Chekhov’s “Russian Silhouettes”
Artzibashef’s “The Breaking Point”
Выходит ежемесячно
Цена экземпляра 15 центов
МАРГАРЕТ К. АНДЕРСОН, издатель Здание изящных искусств ЧИКАГО
Подписка 1,50 доллара в год
Зарегистрировано в почтовом отделении Чикаго как почтовое отправление второго класса
The Little Review
Том II
NOVEMBER, 1915
№ 8
Авторское право, 1915 г., Маргарет К. Андерсон
«Сама жизнь»
Маргарет К. Андерсон
I.
«Но вы не знаете Жизни», — говорят они постоянно.

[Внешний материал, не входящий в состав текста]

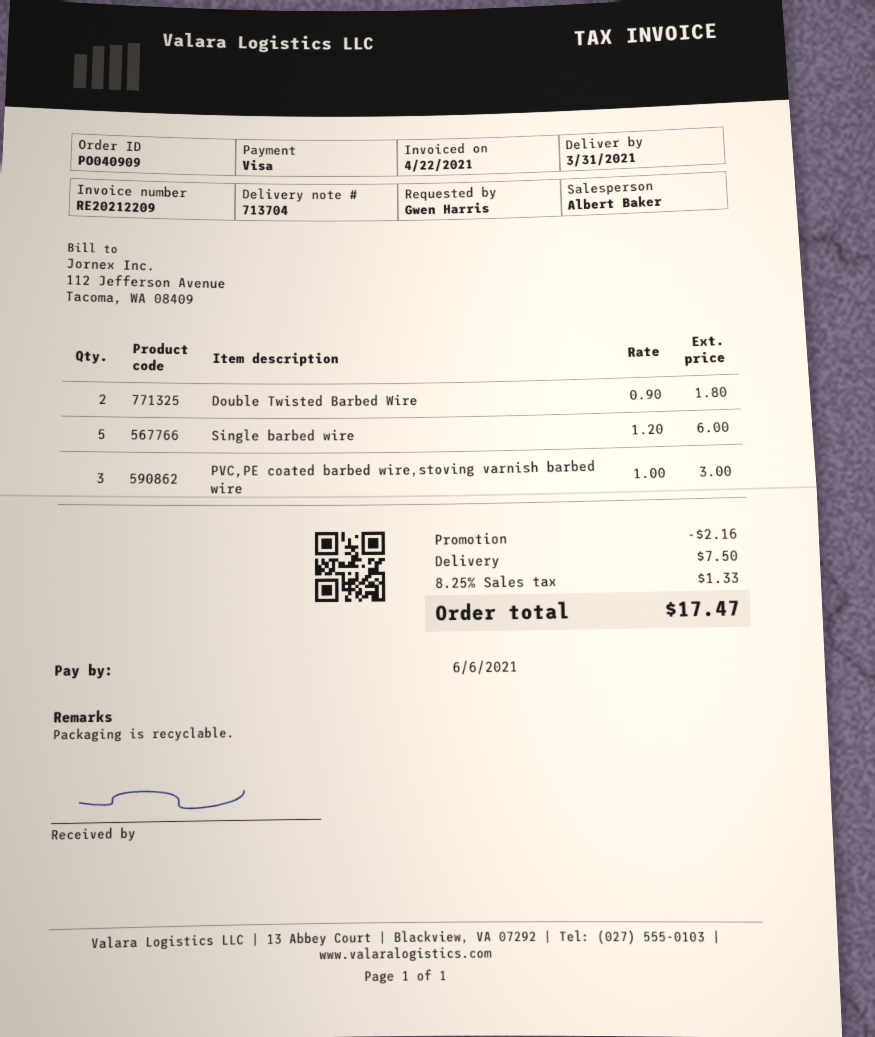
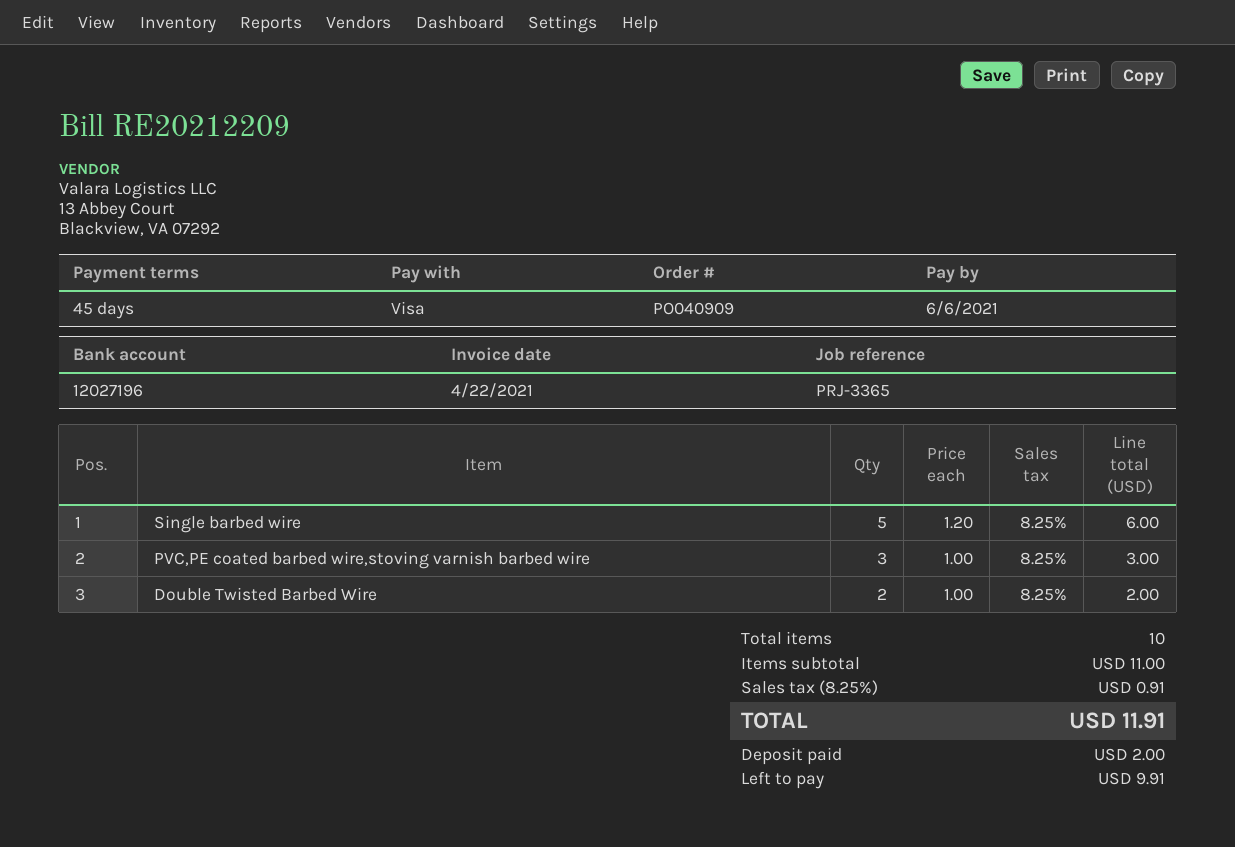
Double Twisted Barbed Wire: 2 x 0.90 = 1.80 -> 2 x 1.00 = 2.00
discount: 2.16 -> none
shipping: 7.50 -> none
tax: 8.25% = 1.33 -> 8.25% = 0.91
total: 17.47 -> 11.91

Интересно, что они имеют в виду?
Они имеют в виду человечество и его порывы:
В начале и в конце — стремление души быть познанной, познать саму себя и познать других;
А это значит, в начале и в конце, — поиск любви;
Это идеал любви и обретение его;
И магия этого, и истощение от разочарования;
И роскошь печали, и сладострастие страдания;
И вакуум, что за пределами смерти;
И убеждение, что идеалы лучше реальности;
И решение жить ради «искусства»;
И тяга к новой любви...
И открытие, что любовь — это порабощение;
И разрыв с ней;
И мужество вместить в себя жизнь;
И освобождение от чего-то;
И самоуспокоенность первой свободы;
И пустота её;
И тяга к новой любви...
И открытие, что восторг не переживается вновь;
И убеждение, что страсть — это не любовь;
И посвящение себя «духовному»;
И тяга к новой любви...
И глубочайшая агония — безответная любовь;
И осознание людей;
И открытие, что мир неправ;
И слава бунта;
И освобождение для чего-то;
И тяга к новой любви...
И рождение цинизма;
И убеждение, что бунт тщетен;
И открытие самого себя;
И посвящение себя самому себе;
И открытие, что ты сам недостаточно велик;
И тяга к новой любви...
И знание, что любовь включает в себя страсть;
И чувство богатого роста;
И надежда разделить этот рост;
И тоска по тому, чтобы быть познанным;
И отказ от этой тоски;
И открытие, что совершенство недолговечно;
И достаточность самоопределения;
И полнота свободы;
И тоска по познанию человеческой души;
И тяга к новой любви...
И отказ от этой тоски;
И открытие покоя, что есть в природе;
И осознание неважности человека;
И знание, что достижимы лишь великие моменты;
И ненависть к завершённости;
И осознание истин слишком поздно, чтобы действовать согласно им;
И принятие суррогатов;
И тяга к новой любви...
И каждый человек знает эти вещи.
II.
«Но вы не знаете саму жизнь», — говорю я постоянно.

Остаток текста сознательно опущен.